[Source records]
##########

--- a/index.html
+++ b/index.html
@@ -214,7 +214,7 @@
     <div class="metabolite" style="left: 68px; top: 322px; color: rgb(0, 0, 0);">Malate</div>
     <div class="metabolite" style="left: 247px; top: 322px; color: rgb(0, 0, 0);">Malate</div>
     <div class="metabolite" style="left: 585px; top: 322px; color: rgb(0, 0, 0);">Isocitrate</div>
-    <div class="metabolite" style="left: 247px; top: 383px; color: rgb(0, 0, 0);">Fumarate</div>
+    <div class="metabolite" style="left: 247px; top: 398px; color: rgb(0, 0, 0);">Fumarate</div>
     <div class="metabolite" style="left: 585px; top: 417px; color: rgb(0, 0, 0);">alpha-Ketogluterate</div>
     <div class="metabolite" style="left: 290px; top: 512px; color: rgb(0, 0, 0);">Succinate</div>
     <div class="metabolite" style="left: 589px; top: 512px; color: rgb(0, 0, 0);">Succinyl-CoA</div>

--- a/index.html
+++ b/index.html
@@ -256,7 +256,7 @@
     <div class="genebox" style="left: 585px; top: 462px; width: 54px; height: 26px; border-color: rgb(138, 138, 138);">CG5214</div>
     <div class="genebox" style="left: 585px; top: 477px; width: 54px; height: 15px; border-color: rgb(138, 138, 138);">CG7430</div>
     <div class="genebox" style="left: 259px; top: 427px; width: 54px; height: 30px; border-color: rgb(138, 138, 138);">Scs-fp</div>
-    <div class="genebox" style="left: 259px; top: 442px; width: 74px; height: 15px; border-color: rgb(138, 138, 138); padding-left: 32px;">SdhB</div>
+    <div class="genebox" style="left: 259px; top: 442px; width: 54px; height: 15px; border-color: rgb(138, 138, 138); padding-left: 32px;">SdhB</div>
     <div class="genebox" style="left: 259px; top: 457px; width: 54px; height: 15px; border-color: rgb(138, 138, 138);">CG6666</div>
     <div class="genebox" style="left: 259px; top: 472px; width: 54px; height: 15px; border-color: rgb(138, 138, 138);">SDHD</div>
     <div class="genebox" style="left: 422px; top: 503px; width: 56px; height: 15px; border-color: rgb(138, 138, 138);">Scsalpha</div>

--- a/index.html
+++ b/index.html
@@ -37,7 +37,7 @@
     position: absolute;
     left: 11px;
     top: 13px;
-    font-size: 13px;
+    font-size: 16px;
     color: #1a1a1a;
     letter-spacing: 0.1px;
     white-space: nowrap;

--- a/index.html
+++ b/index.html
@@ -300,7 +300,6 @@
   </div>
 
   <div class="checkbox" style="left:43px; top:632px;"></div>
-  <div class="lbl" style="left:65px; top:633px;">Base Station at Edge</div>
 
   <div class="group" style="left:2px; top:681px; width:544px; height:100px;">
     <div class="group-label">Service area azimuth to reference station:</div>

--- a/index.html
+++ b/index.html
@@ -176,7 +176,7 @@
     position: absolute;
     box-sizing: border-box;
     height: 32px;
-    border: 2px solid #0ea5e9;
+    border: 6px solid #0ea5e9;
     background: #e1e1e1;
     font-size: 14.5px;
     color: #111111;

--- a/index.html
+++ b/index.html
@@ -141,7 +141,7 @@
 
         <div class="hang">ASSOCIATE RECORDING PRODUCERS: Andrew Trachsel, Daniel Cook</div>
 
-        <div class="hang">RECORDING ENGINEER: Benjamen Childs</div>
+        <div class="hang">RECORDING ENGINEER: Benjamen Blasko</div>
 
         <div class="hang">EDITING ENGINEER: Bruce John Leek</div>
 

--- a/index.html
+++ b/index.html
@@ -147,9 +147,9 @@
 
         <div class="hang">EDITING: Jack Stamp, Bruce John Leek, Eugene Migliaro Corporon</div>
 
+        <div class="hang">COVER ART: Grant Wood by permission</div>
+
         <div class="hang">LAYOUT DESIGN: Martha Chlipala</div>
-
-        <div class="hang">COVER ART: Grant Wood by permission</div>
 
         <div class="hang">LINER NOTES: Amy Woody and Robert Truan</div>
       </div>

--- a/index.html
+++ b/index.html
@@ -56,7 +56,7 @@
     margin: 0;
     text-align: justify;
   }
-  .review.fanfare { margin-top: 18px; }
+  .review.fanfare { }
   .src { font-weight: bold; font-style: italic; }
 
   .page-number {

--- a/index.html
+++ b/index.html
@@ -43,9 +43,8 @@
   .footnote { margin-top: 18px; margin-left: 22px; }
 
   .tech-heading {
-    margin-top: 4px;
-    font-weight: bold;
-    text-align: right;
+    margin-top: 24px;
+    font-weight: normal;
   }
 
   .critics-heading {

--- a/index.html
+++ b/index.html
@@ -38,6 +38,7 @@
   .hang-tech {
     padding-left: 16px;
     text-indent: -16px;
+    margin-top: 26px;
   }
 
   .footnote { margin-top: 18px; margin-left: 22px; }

##########

What the task asks -
Each of the entries above should be written out again exactly.

Result -
--- a/index.html
+++ b/index.html
@@ -214,7 +214,7 @@
     <div class="metabolite" style="left: 68px; top: 322px; color: rgb(0, 0, 0);">Malate</div>
     <div class="metabolite" style="left: 247px; top: 322px; color: rgb(0, 0, 0);">Malate</div>
     <div class="metabolite" style="left: 585px; top: 322px; color: rgb(0, 0, 0);">Isocitrate</div>
-    <div class="metabolite" style="left: 247px; top: 383px; color: rgb(0, 0, 0);">Fumarate</div>
+    <div class="metabolite" style="left: 247px; top: 398px; color: rgb(0, 0, 0);">Fumarate</div>
     <div class="metabolite" style="left: 585px; top: 417px; color: rgb(0, 0, 0);">alpha-Ketogluterate</div>
     <div class="metabolite" style="left: 290px; top: 512px; color: rgb(0, 0, 0);">Succinate</div>
     <div class="metabolite" style="left: 589px; top: 512px; color: rgb(0, 0, 0);">Succinyl-CoA</div>

--- a/index.html
+++ b/index.html
@@ -256,7 +256,7 @@
     <div class="genebox" style="left: 585px; top: 462px; width: 54px; height: 26px; border-color: rgb(138, 138, 138);">CG5214</div>
     <div class="genebox" style="left: 585px; top: 477px; width: 54px; height: 15px; border-color: rgb(138, 138, 138);">CG7430</div>
     <div class="genebox" style="left: 259px; top: 427px; width: 54px; height: 30px; border-color: rgb(138, 138, 138);">Scs-fp</div>
-    <div class="genebox" style="left: 259px; top: 442px; width: 74px; height: 15px; border-color: rgb(138, 138, 138); padding-left: 32px;">SdhB</div>
+    <div class="genebox" style="left: 259px; top: 442px; width: 54px; height: 15px; border-color: rgb(138, 138, 138); padding-left: 32px;">SdhB</div>
     <div class="genebox" style="left: 259px; top: 457px; width: 54px; height: 15px; border-color: rgb(138, 138, 138);">CG6666</div>
     <div class="genebox" style="left: 259px; top: 472px; width: 54px; height: 15px; border-color: rgb(138, 138, 138);">SDHD</div>
     <div class="genebox" style="left: 422px; top: 503px; width: 56px; height: 15px; border-color: rgb(138, 138, 138);">Scsalpha</div>

--- a/index.html
+++ b/index.html
@@ -37,7 +37,7 @@
     position: absolute;
     left: 11px;
     top: 13px;
-    font-size: 13px;
+    font-size: 16px;
     color: #1a1a1a;
     letter-spacing: 0.1px;
     white-space: nowrap;

--- a/index.html
+++ b/index.html
@@ -300,7 +300,6 @@
   </div>
 
   <div class="checkbox" style="left:43px; top:632px;"></div>
-  <div class="lbl" style="left:65px; top:633px;">Base Station at Edge</div>
 
   <div class="group" style="left:2px; top:681px; width:544px; height:100px;">
     <div class="group-label">Service area azimuth to reference station:</div>

--- a/index.html
+++ b/index.html
@@ -176,7 +176,7 @@
     position: absolute;
     box-sizing: border-box;
     height: 32px;
-    border: 2px solid #0ea5e9;
+    border: 6px solid #0ea5e9;
     background: #e1e1e1;
     font-size: 14.5px;
     color: #111111;

--- a/index.html
+++ b/index.html
@@ -141,7 +141,7 @@
 
         <div class="hang">ASSOCIATE RECORDING PRODUCERS: Andrew Trachsel, Daniel Cook</div>
 
-        <div class="hang">RECORDING ENGINEER: Benjamen Childs</div>
+        <div class="hang">RECORDING ENGINEER: Benjamen Blasko</div>
 
         <div class="hang">EDITING ENGINEER: Bruce John Leek</div>
 

--- a/index.html
+++ b/index.html
@@ -147,9 +147,9 @@
 
         <div class="hang">EDITING: Jack Stamp, Bruce John Leek, Eugene Migliaro Corporon</div>
 
+        <div class="hang">COVER ART: Grant Wood by permission</div>
+
         <div class="hang">LAYOUT DESIGN: Martha Chlipala</div>
-
-        <div class="hang">COVER ART: Grant Wood by permission</div>
 
         <div class="hang">LINER NOTES: Amy Woody and Robert Truan</div>
       </div>

--- a/index.html
+++ b/index.html
@@ -56,7 +56,7 @@
     margin: 0;
     text-align: justify;
   }
-  .review.fanfare { margin-top: 18px; }
+  .review.fanfare { }
   .src { font-weight: bold; font-style: italic; }
 
   .page-number {

--- a/index.html
+++ b/index.html
@@ -43,9 +43,8 @@
   .footnote { margin-top: 18px; margin-left: 22px; }
 
   .tech-heading {
-    margin-top: 4px;
-    font-weight: bold;
-    text-align: right;
+    margin-top: 24px;
+    font-weight: normal;
   }
 
   .critics-heading {

--- a/index.html
+++ b/index.html
@@ -38,6 +38,7 @@
   .hang-tech {
     padding-left: 16px;
     text-indent: -16px;
+    margin-top: 26px;
   }
 
   .footnote { margin-top: 18px; margin-left: 22px; }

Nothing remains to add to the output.